When our sun was young it was surrounded by a giant disc of material, which would have lasted 5 Myr or so. The material in this disc would have slowly stuck together to form large chunks of rock. The largest of these chunks would have grown very quickly and formed the 'planets' we know and love. It also formed "not quite planets" which are pretty big and there's probably hundreds of these out beyond the orbit of Pluto still to be found.

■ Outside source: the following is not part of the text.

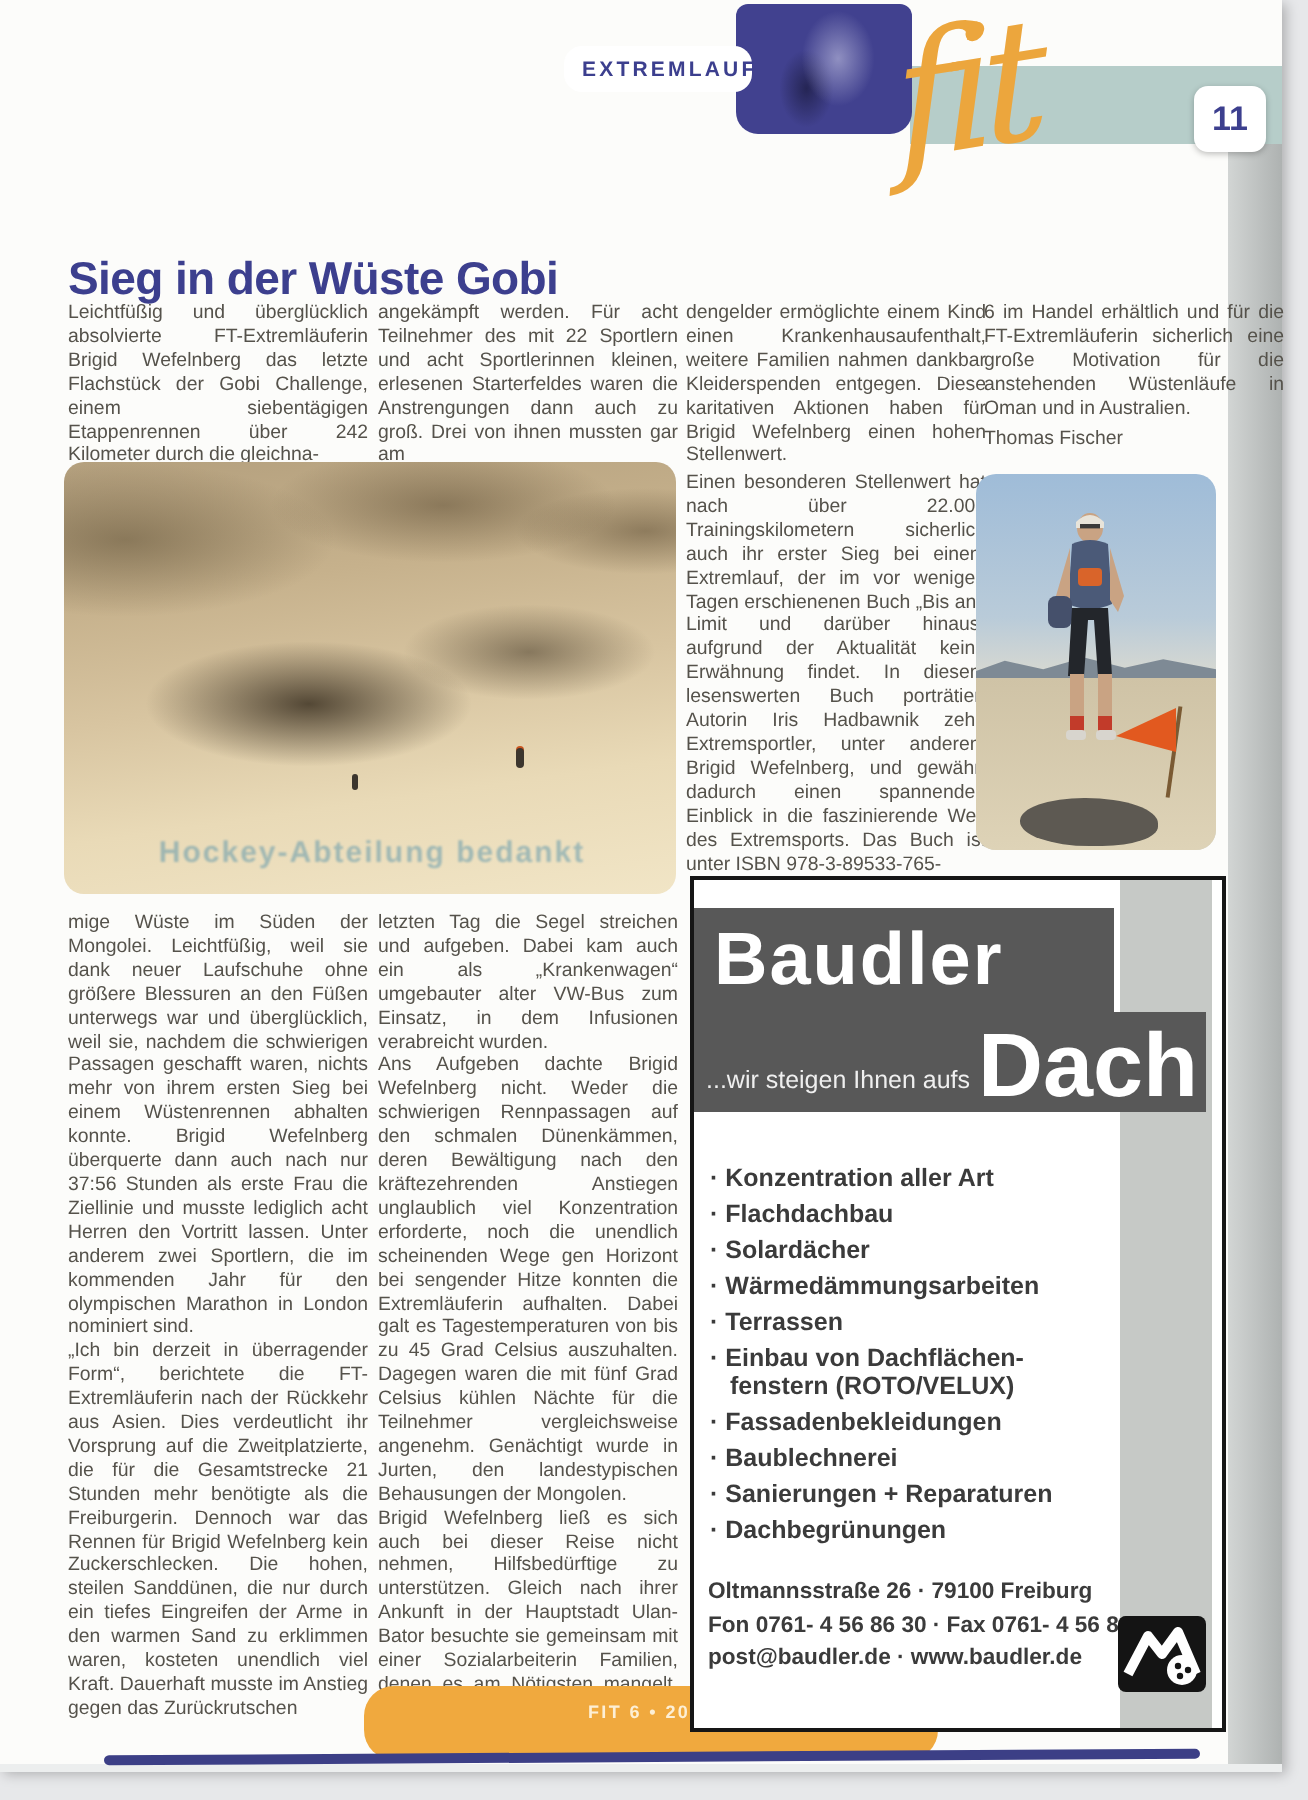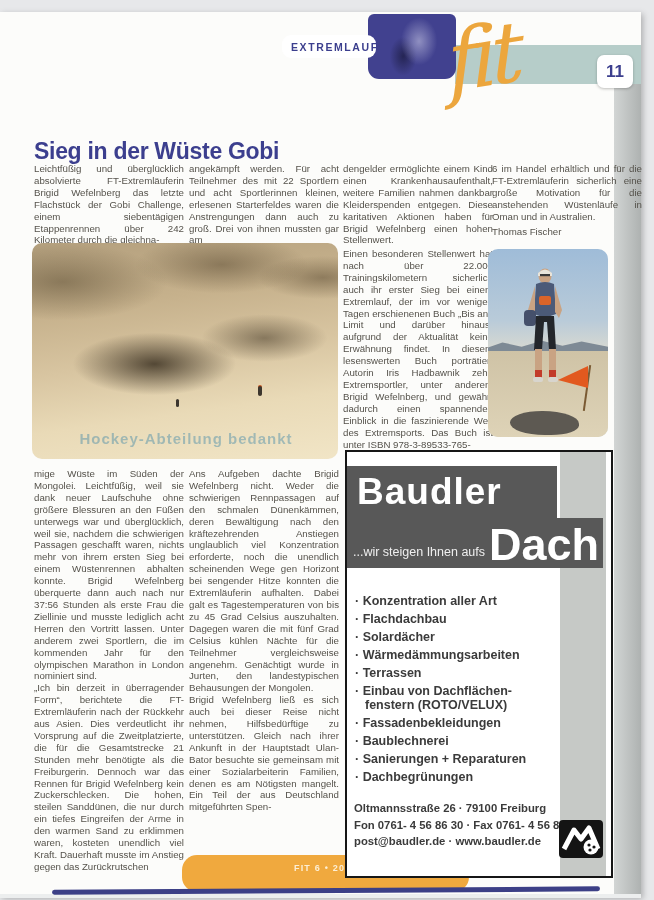"EXTREMLAUF" #page { top: 12px -> 0 }
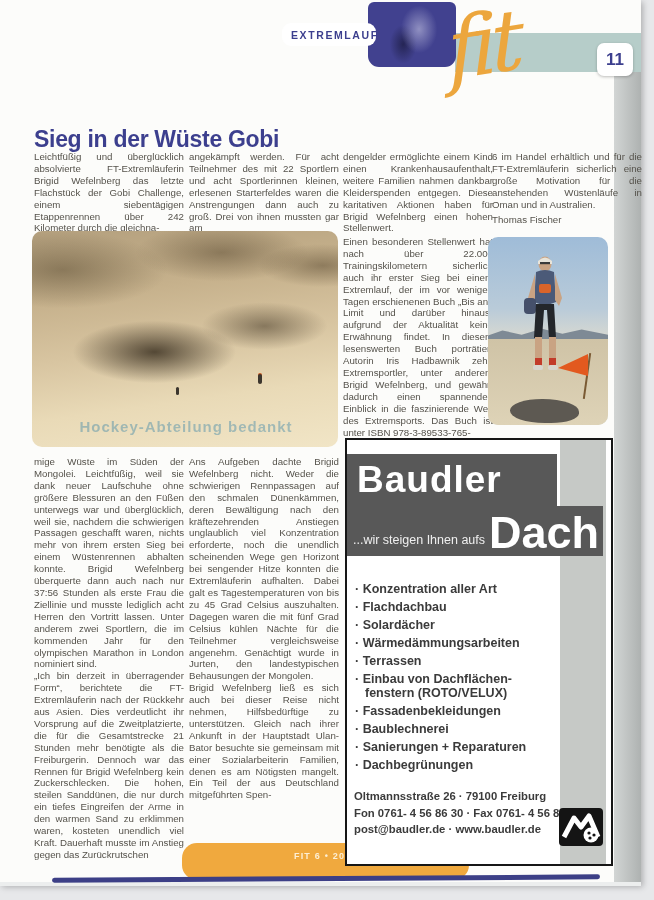"letzten Tag die Segel streichen" p { html: none -> <p>letzten Tag die Segel streichen und aufgeben. Dabei kam auch ein als „Krankenwagen“ umgebauter alter VW-Bus zum Einsatz, in dem Infusionen verabreicht wurden.</p> }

There's also enormous belts of minor rocks (from centimetres to city sized) floating around beyond the orbit of Neptune, and an even larger belt of stuff further out called the Oort cloud (note - we've never actually seen this, but we know it's there because we can track the orbits of the comets back to it).

The problems we're having now is because there is a shitload of rocks orbiting our sun which have a wide range of sizes and don't split neatly into two categories. Are they all planets? When does an asteroid become a planet? It's like dividing things neatly into birds and mammals and fish, and then finding a herd of duck-billed platypi in your back garden.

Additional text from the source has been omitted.